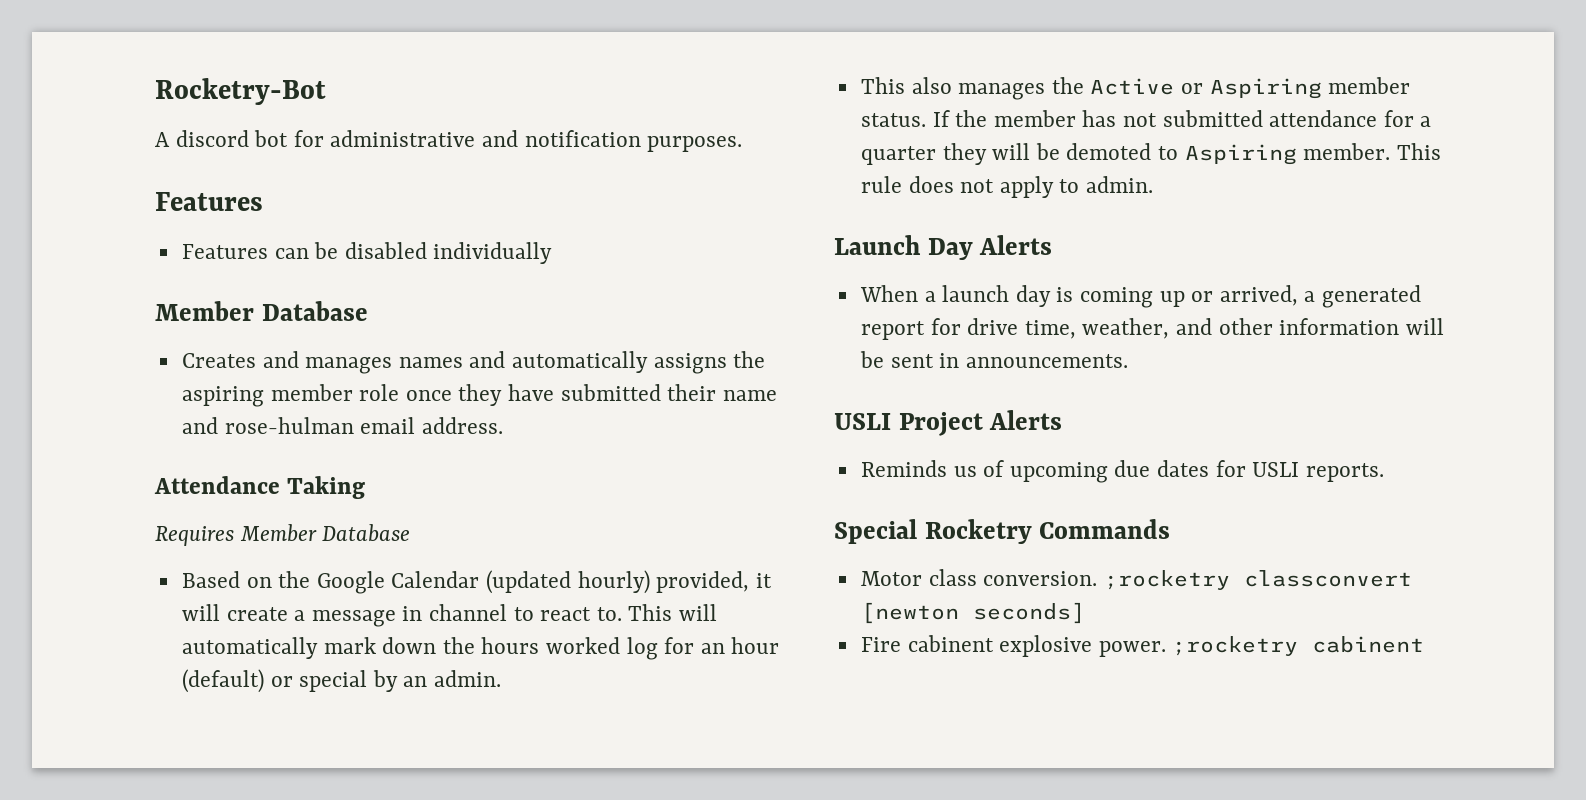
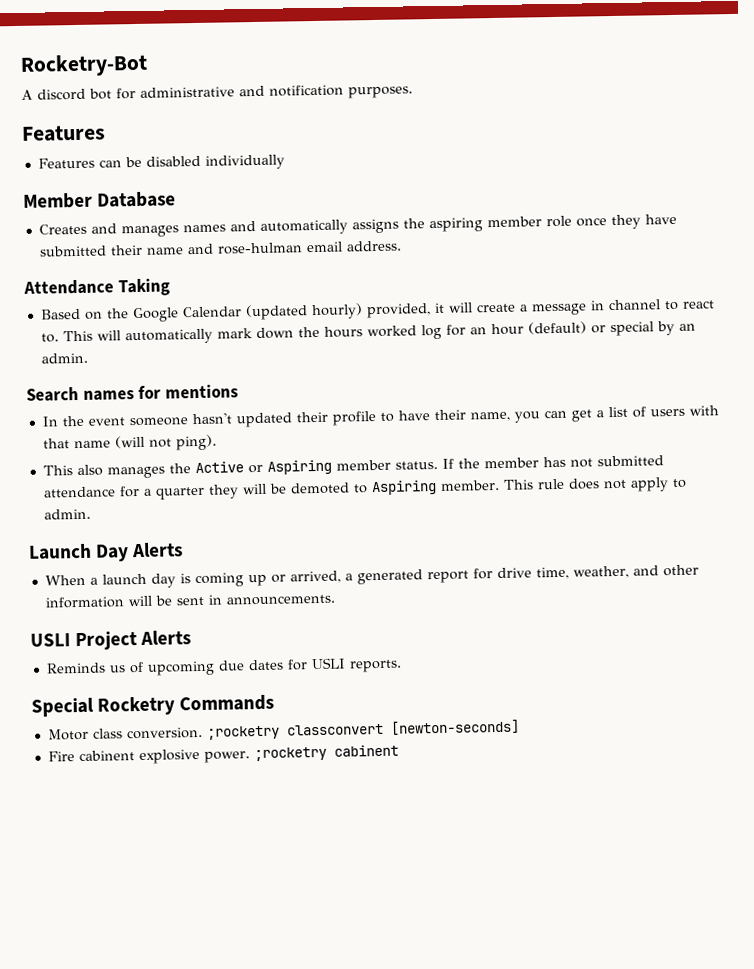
[155,524,411,546] // Requires Member Database -> (170, 287) none
(502, 678) none -> [26,384,239,402] [41,405,719,428] [42,434,217,451] // Search names for mentions // In the event someone hasn't updated their profile to have their name, you can get a list of users with that name (will not ping).
[860,602,1085,624] [newton seconds] -> [389,719,520,736] [newton-seconds]

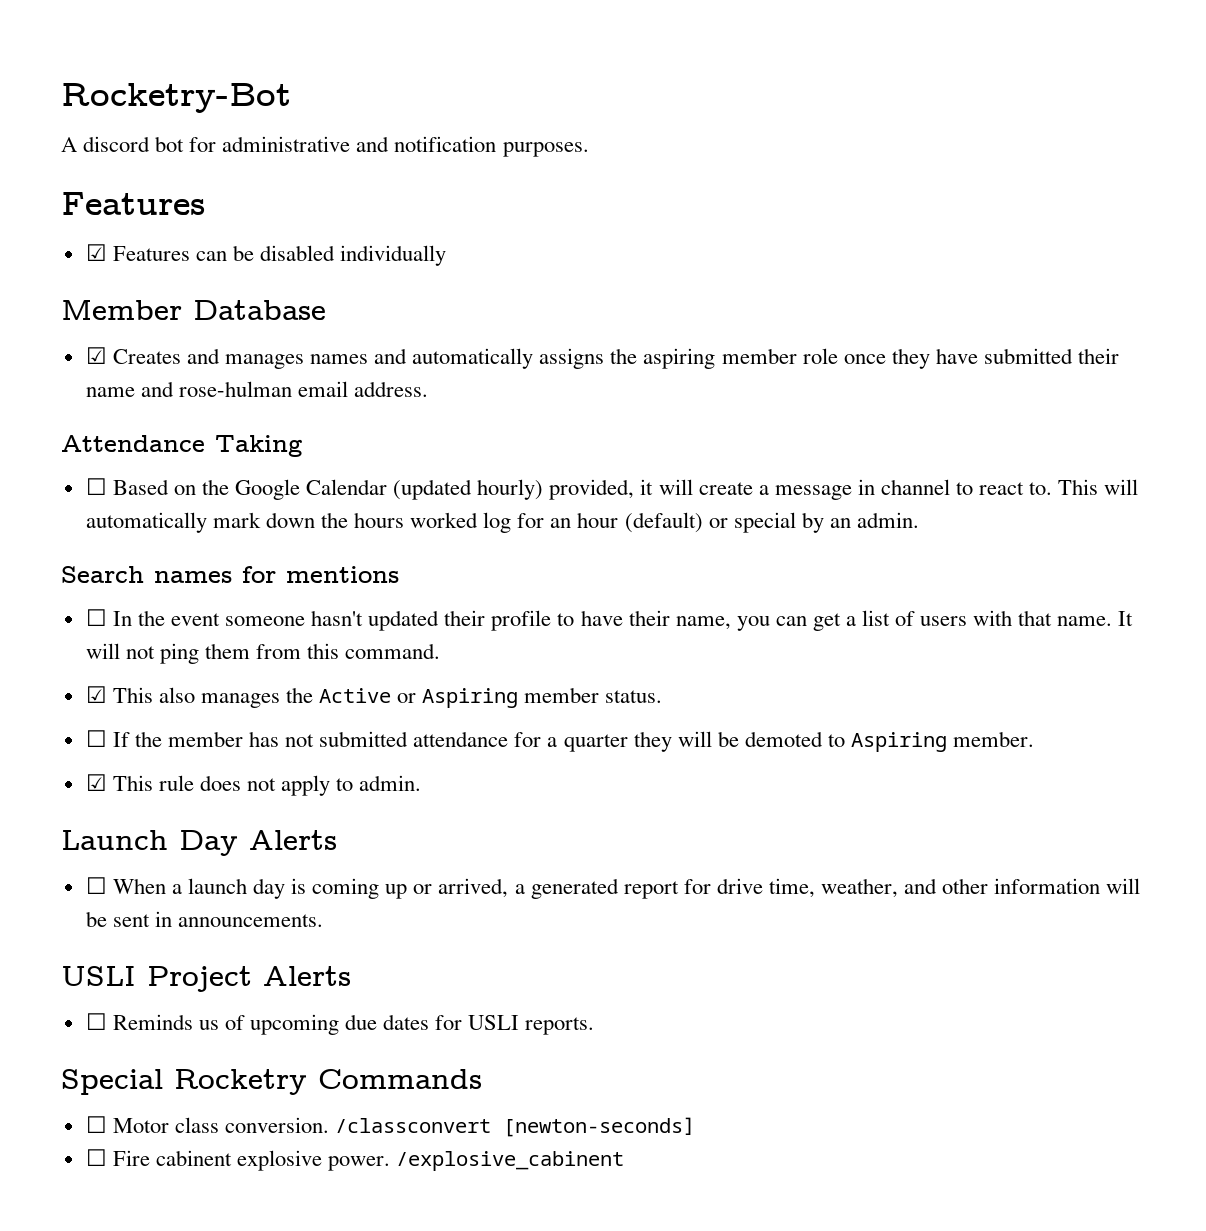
(106, 133) none -> [85,244,107,261] ☑
(177, 199) none -> [85,347,107,364] ☑
(170, 287) none -> [85,478,107,495] ☐
(239, 391) none -> [85,609,107,626] ☐
[73,434,217,451] name (will not ping). // -> [1057,611,1134,626] [85,643,441,664] [85,686,107,703] name. It will not ping them from this command. // ☑
(438, 465) none -> [85,730,107,747] // ☐
(500, 485) none -> [85,774,107,791] // ☑
(184, 550) none -> [85,877,107,894] ☐
(192, 637) none -> [85,1013,107,1030] ☐
(275, 703) none -> [85,1116,107,1133] ☐
[206,723,384,740] ;rocketry classconvert -> [335,1118,492,1133] /classconvert
(520, 727) none -> [85,1149,107,1166] ☐
[253,744,399,762] ;rocketry cabinent -> [396,1151,625,1171] /explosive_cabinent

————————

> TASK OBJECTIVE
Omit the pictures and write out the remaining data exactly.

> EXERCISE SOLUTION
[155,524,411,546] // Requires Member Database -> (170, 287) none
(502, 678) none -> [26,384,239,402] [41,405,719,428] [42,434,217,451] // Search names for mentions // In the event someone hasn't updated their profile to have their name, you can get a list of users with that name (will not ping).
[860,602,1085,624] [newton seconds] -> [389,719,520,736] [newton-seconds]

(106, 133) none -> [85,244,107,261] ☑
(177, 199) none -> [85,347,107,364] ☑
(170, 287) none -> [85,478,107,495] ☐
(239, 391) none -> [85,609,107,626] ☐
[73,434,217,451] name (will not ping). // -> [1057,611,1134,626] [85,643,441,664] [85,686,107,703] name. It will not ping them from this command. // ☑
(438, 465) none -> [85,730,107,747] // ☐
(500, 485) none -> [85,774,107,791] // ☑
(184, 550) none -> [85,877,107,894] ☐
(192, 637) none -> [85,1013,107,1030] ☐
(275, 703) none -> [85,1116,107,1133] ☐
[206,723,384,740] ;rocketry classconvert -> [335,1118,492,1133] /classconvert
(520, 727) none -> [85,1149,107,1166] ☐
[253,744,399,762] ;rocketry cabinent -> [396,1151,625,1171] /explosive_cabinent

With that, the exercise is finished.